I can see the point that it would help others when reading a post/question to know what MPN, what age, what medication, what country etc but some people do not want to share that, the fact that user names are a requirement, and that is the ruling of HealthUnlocked, not MPN Voice, makes a lot of people feel much safer and happier using this forum, and I know that from speaking personally to people who use this forum.

I am sorry Rob that you are feeling so frustrated about this, but I feel that we have a very good, broad range of ages, MPNs, medications etc and views on this forum, and there have been times when people have been upset by some comments and things have been a little 'heated' but that again makes this forum real.

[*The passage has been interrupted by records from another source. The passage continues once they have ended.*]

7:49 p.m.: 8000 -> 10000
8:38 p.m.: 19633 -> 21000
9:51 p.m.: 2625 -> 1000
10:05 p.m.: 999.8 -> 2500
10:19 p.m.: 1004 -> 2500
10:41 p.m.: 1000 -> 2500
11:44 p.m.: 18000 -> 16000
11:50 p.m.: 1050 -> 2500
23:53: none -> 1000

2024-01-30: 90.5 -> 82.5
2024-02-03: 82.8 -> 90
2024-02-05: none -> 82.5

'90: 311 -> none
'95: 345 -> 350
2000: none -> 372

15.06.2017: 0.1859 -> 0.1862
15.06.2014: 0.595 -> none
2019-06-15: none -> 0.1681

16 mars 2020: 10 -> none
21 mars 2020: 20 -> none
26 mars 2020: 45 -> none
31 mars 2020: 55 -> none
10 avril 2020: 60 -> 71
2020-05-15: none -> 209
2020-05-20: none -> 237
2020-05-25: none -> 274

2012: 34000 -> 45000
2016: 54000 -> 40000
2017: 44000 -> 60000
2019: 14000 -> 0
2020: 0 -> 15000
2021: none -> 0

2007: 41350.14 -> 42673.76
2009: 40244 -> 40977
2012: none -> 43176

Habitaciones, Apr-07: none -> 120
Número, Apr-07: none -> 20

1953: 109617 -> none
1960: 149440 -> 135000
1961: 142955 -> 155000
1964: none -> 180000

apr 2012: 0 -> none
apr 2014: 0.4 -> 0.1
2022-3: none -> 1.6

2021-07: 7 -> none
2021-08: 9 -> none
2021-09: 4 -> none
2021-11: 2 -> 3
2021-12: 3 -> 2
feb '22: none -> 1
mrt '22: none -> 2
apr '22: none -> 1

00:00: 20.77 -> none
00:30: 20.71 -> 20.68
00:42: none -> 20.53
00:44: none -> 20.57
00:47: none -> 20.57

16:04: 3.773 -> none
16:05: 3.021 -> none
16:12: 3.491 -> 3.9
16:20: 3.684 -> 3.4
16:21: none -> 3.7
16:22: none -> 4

Treatment can start at any age here in the UK, it is not always entirely dependent on someone reaching the age of 60 or having a TIA or stroke, yes, these are the guidelines, but they are not rigid, there are many people much younger than 60 who are taking medication not necessarily because they have had an event, but more to prevent it, or to help with symptoms affecting quality of life, as in my case, I was diagnosed with ET a week after my 44th birthday, and I know I had had it for a few years before that because of the symptoms, and I started medication when I was 48, because of the symptoms, I am now 59.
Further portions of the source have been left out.